8620 Steel remains a highly practical engineering material.
It is popular for a reason.
It offers a smart balance of machinability, case-hardening response, wear resistance, and core toughness.
That is why it stays relevant in gears, shafts, pins, and many medium-stress transmission parts.
The biggest takeaway is simple.
Do not judge 8620 only by base properties.
Judge it by the full system: chemistry, supply condition, heat treatment, case depth, and final application.
When those line up, SAE 8620 alloy steel can be a very efficient choice.
When they do not, another grade may serve you better.
Q: What is 8620 Steel used for?
A: 8620 Steel is used for gears, shafts, bushings, pins, and other parts needing a hard surface and tough core.
Q: Why is 8620 Steel good for carburizing?

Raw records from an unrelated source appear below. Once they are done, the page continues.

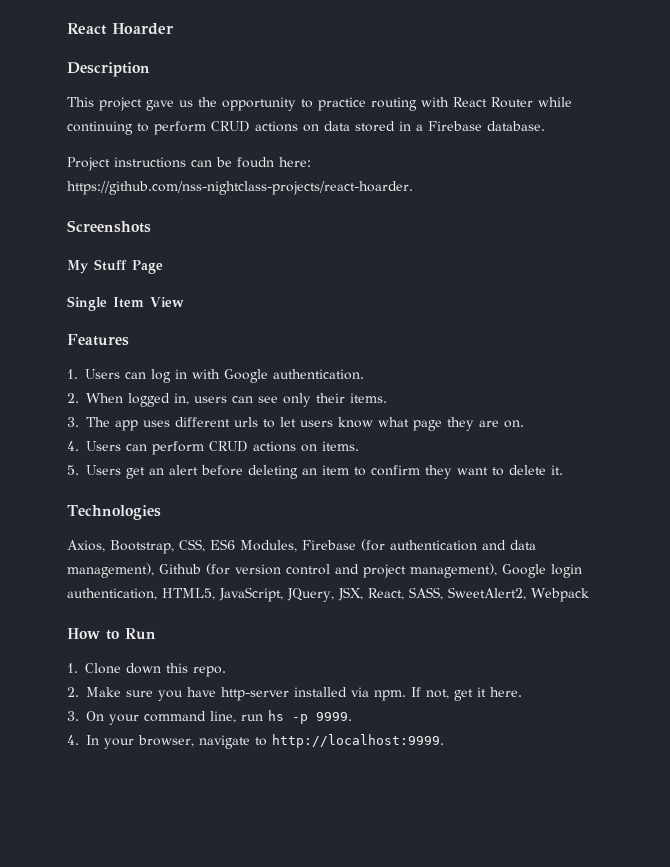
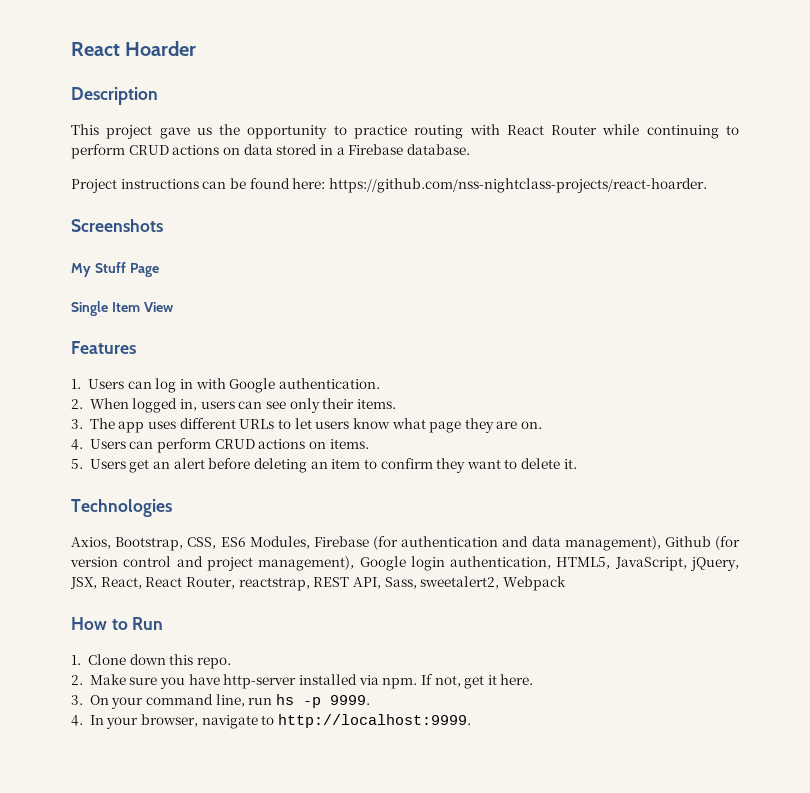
[237,157,274,168] foudn -> [249,178,290,189] found
[234,417,258,427] urls -> [239,419,275,429] URLs
[287,588,334,602] JQuery, -> [689,557,739,571] jQuery,
[408,587,526,600] SASS, SweetAlert2, -> [145,576,500,591] React Router, reactstrap, REST API, Sass, sweetalert2,

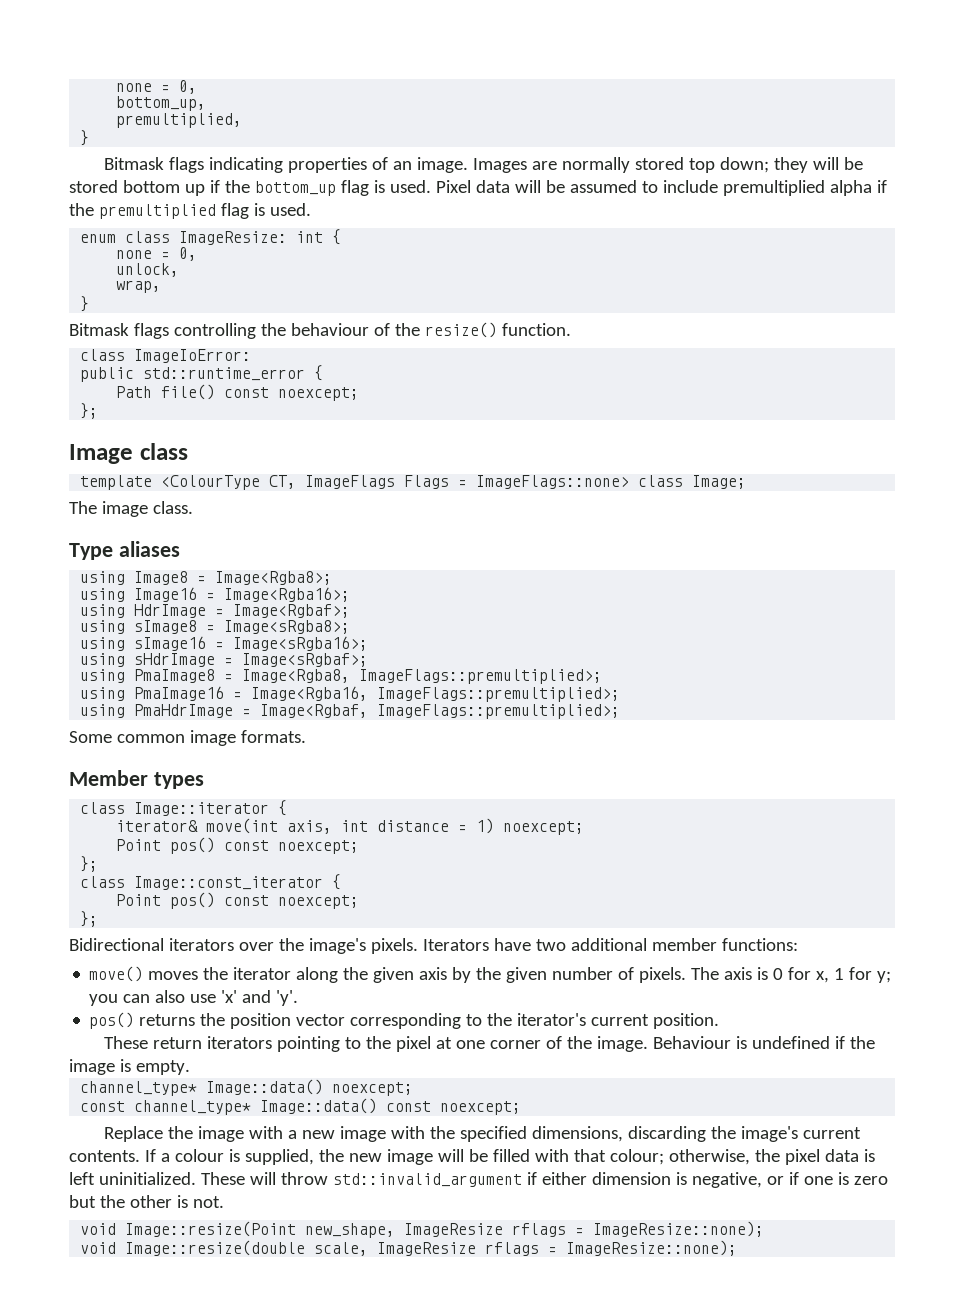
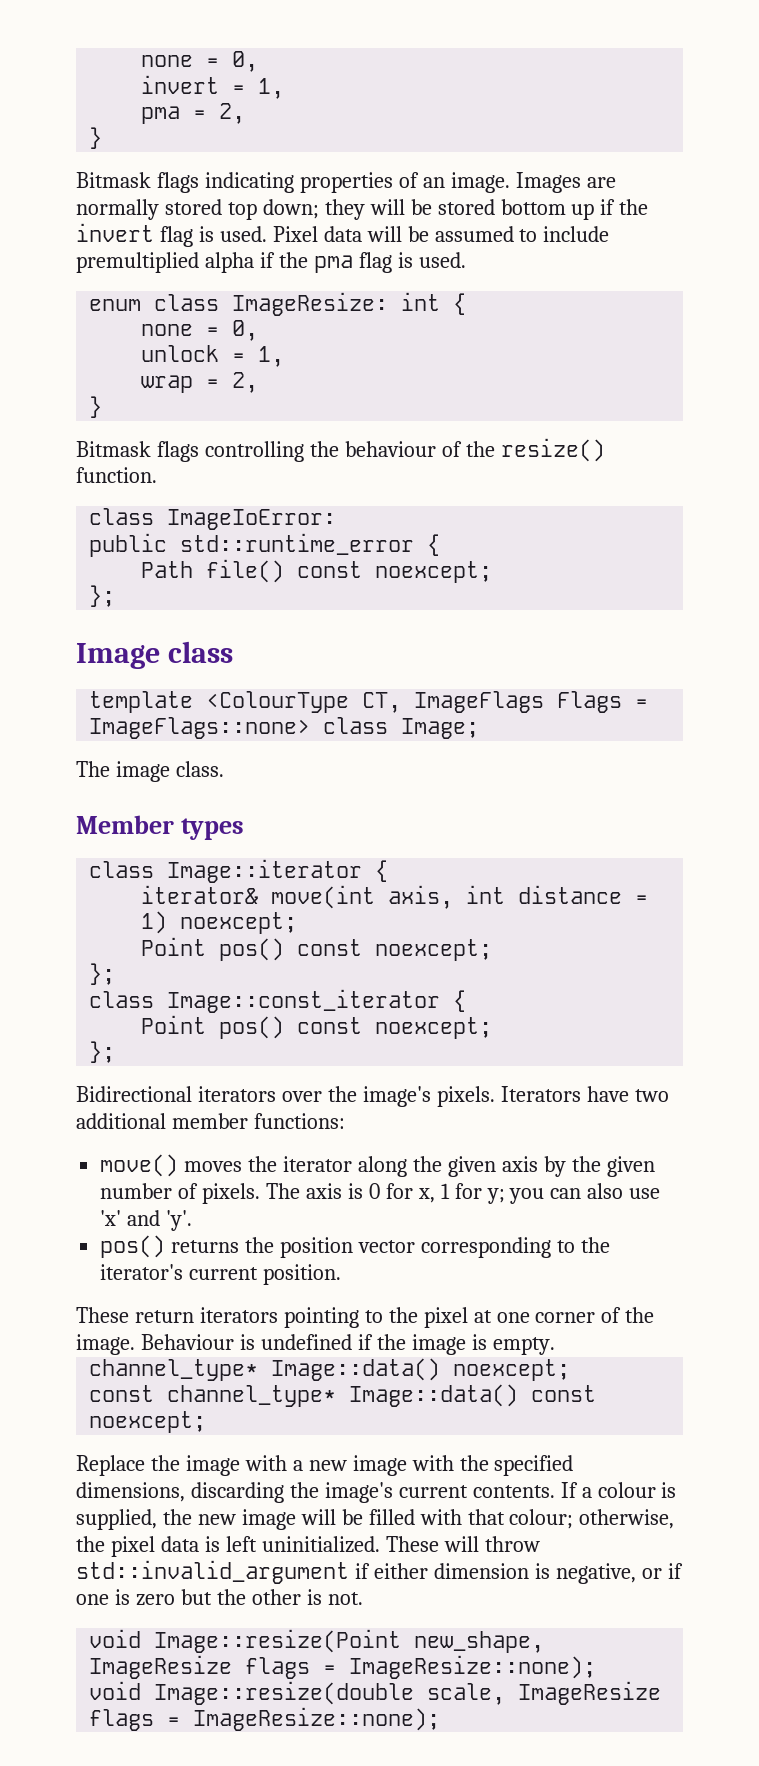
[116,80,198,94] [116,96,207,111] [116,113,243,128] none = 0, // bottom_up, // premultiplied, -> [141,51,259,72] [141,75,285,99] [141,103,246,124] none = 0, // invert = 1, // pma = 2,
[254,181,336,196] bottom_up -> [76,223,154,242] invert
[98,204,216,219] premultiplied -> [313,255,353,273] pma
[116,263,180,277] [116,280,162,293] unlock, // wrap, -> [141,345,285,367] [141,372,259,393] unlock = 1, // wrap = 2,
[69,541,180,560] [80,571,333,585] [80,587,351,602] [80,604,351,618] [80,620,351,634] [80,636,369,651] [80,653,369,667] [80,669,603,684] [80,686,621,702] [80,704,621,719] [69,730,306,746] // Type aliases // using Image8 = Image<Rgba8>; // using Image16 = Image<Rgba16>; // using HdrImage = Image<Rgbaf>; // using sImage8 = Image<sRgba8>; // using sImage16 = Image<sRgba16>; // using sHdrImage = Image<sRgbaf>; // using PmaImage8 = Image<Rgba8, ImageFlags::premultiplied>; // using PmaImage16 = Image<Rgba16, ImageFlags::premultiplied>; // using PmaHdrImage = Image<Rgbaf, ImageFlags::premultiplied>; // Some common image formats. -> (224, 769) none
[512,1223,567,1237] rflags -> [245,1657,311,1679] flags
[485,1242,540,1256] rflags -> [89,1709,155,1731] flags

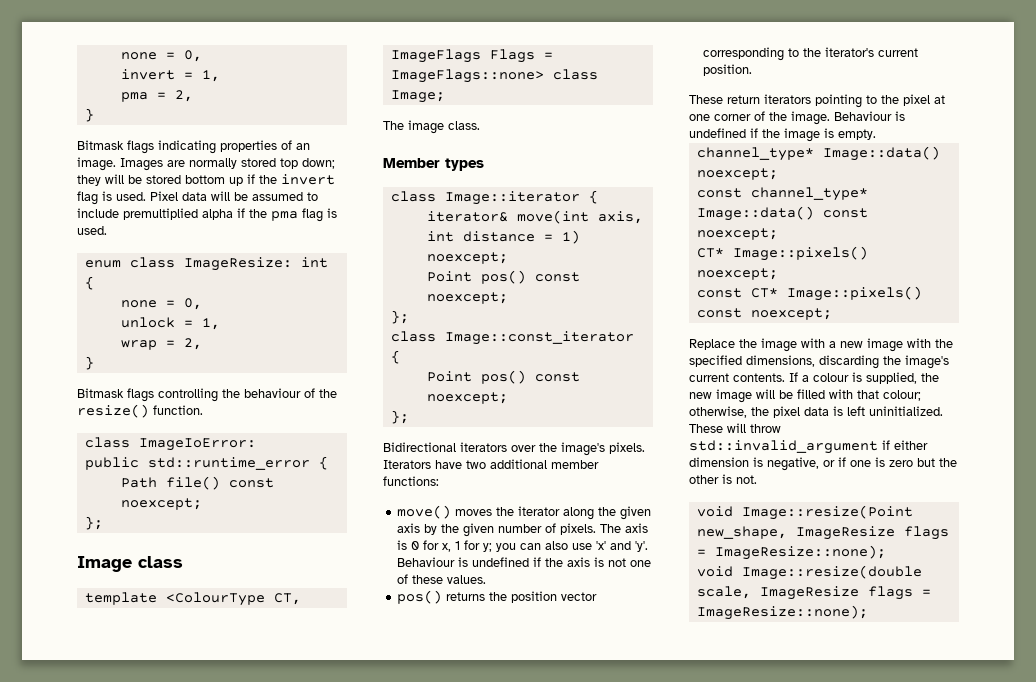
(193, 1220) none -> [397,557,652,567] [397,574,487,584] Behaviour is undefined if the axis is not one of these values.
(207, 1422) none -> [696,246,868,261] [696,268,778,280] [696,286,922,301] [696,308,832,320] // CT* Image::pixels() noexcept; // const CT* Image::pixels() const noexcept;

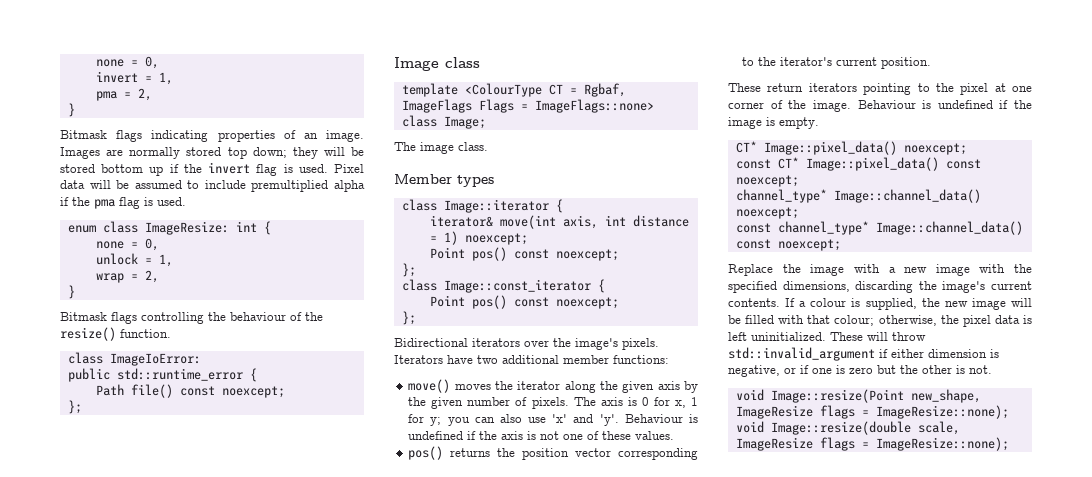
[273,593,301,605] CT, -> [548,83,626,97] CT = Rgbaf,
[696,146,940,161] // channel_type* Image::data() -> [735,141,967,155] [735,157,981,171] [735,175,799,187] [735,189,981,203] // CT* Image::pixel_data() noexcept; // const CT* Image::pixel_data() const noexcept; // channel_type* Image::channel_data()
[696,206,868,221] [696,228,778,240] [696,246,868,261] [696,268,778,280] [696,286,922,301] Image::data() const noexcept; // CT* Image::pixels() noexcept; // const CT* Image::pixels() -> [875,221,1023,235] Image::channel_data()

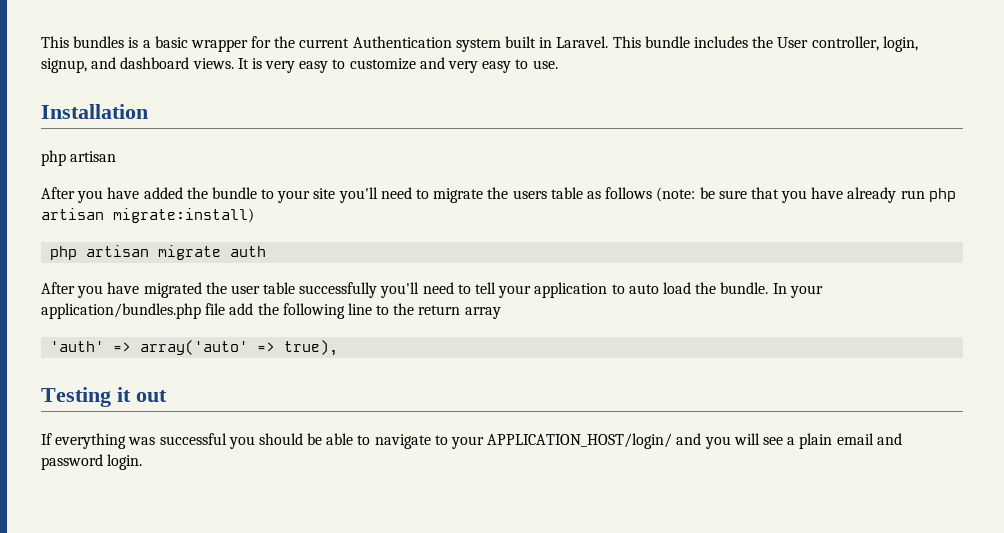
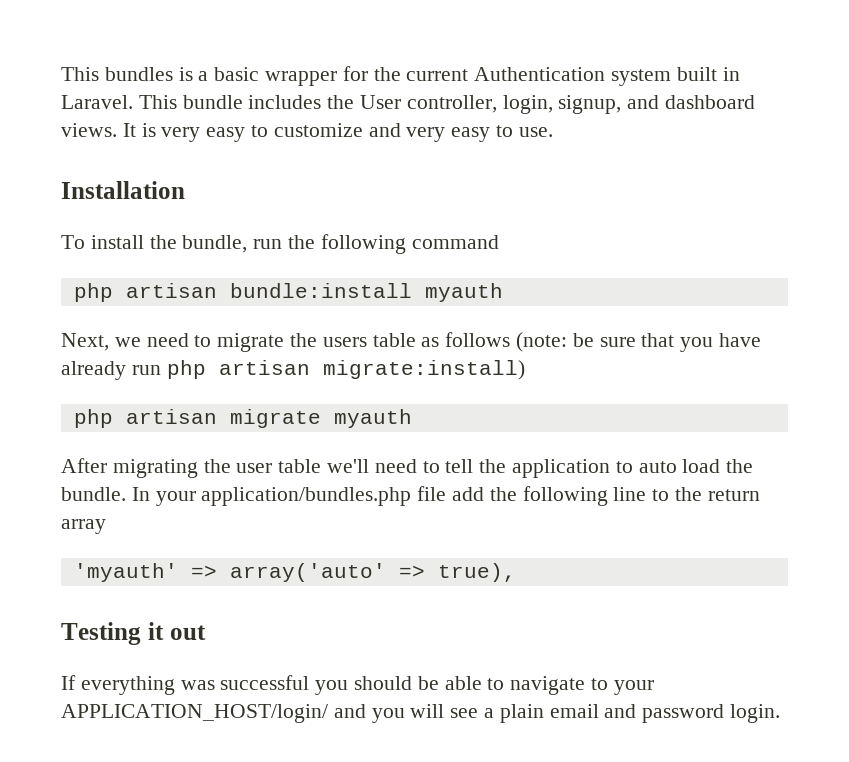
[41,150,117,166] [41,187,378,203] php artisan // After you have added the bundle to your site you'll -> [61,234,499,254] [73,283,503,302] [61,333,141,351] To install the bundle, run the following command // php artisan bundle:install myauth // Next, we
[230,246,267,257] [41,282,202,298] auth // After you have migrated -> [333,409,412,428] [61,458,198,478] myauth // After migrating
[299,282,420,298] successfully you'll -> [327,459,370,473] we'll
[498,285,532,298] your -> [479,459,507,473] the
[50,341,105,352] 'auth' -> [73,563,178,582] 'myauth'

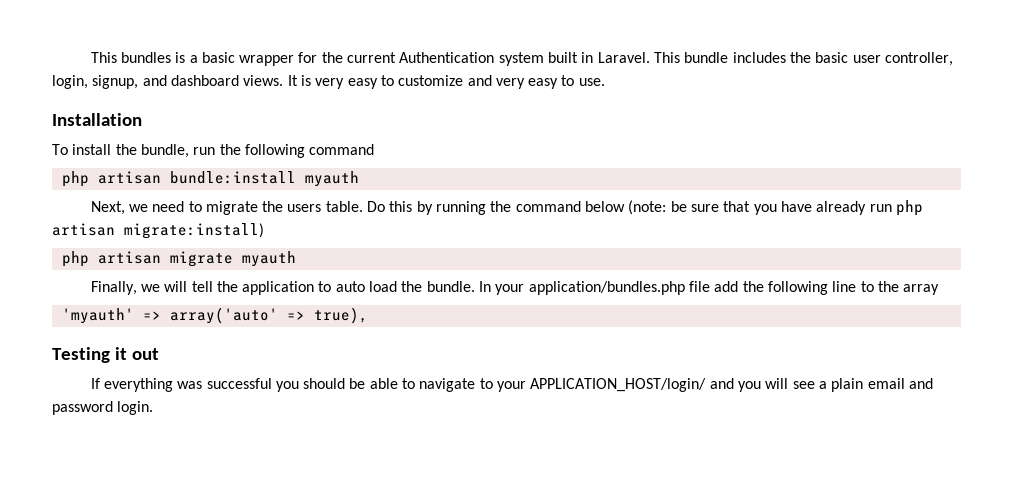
[360,95,402,109] User -> [815,52,881,63] basic user
[372,332,511,347] table as follows -> [325,201,626,215] table. Do this by running the command below
[61,458,440,478] After migrating the user table we'll need to -> [90,281,188,295] Finally, we will
[707,489,760,501] return -> (899, 286) none

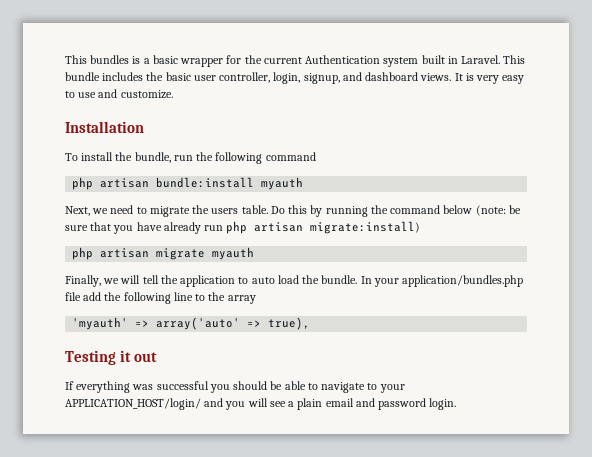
[398,75,605,89] customize and very easy to use. -> [78,89,173,99] use and customize.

A: Its low-carbon alloy design supports case hardening, giving strong wear resistance without losing core toughness.
Q: How does 8620 steel heat treatment affect performance?
A: Proper carburizing, quenching, and tempering improve surface hardness, wear life, and part reliability.
Q: 8620 steel vs 4140: which is better?
A: 8620 fits hard-case parts better. 4140 fits higher through-strength needs better.
Q: Is AISI 8620 steel easy to machine?
A: Yes. It machines well before final hardening, which helps control cost and part accuracy.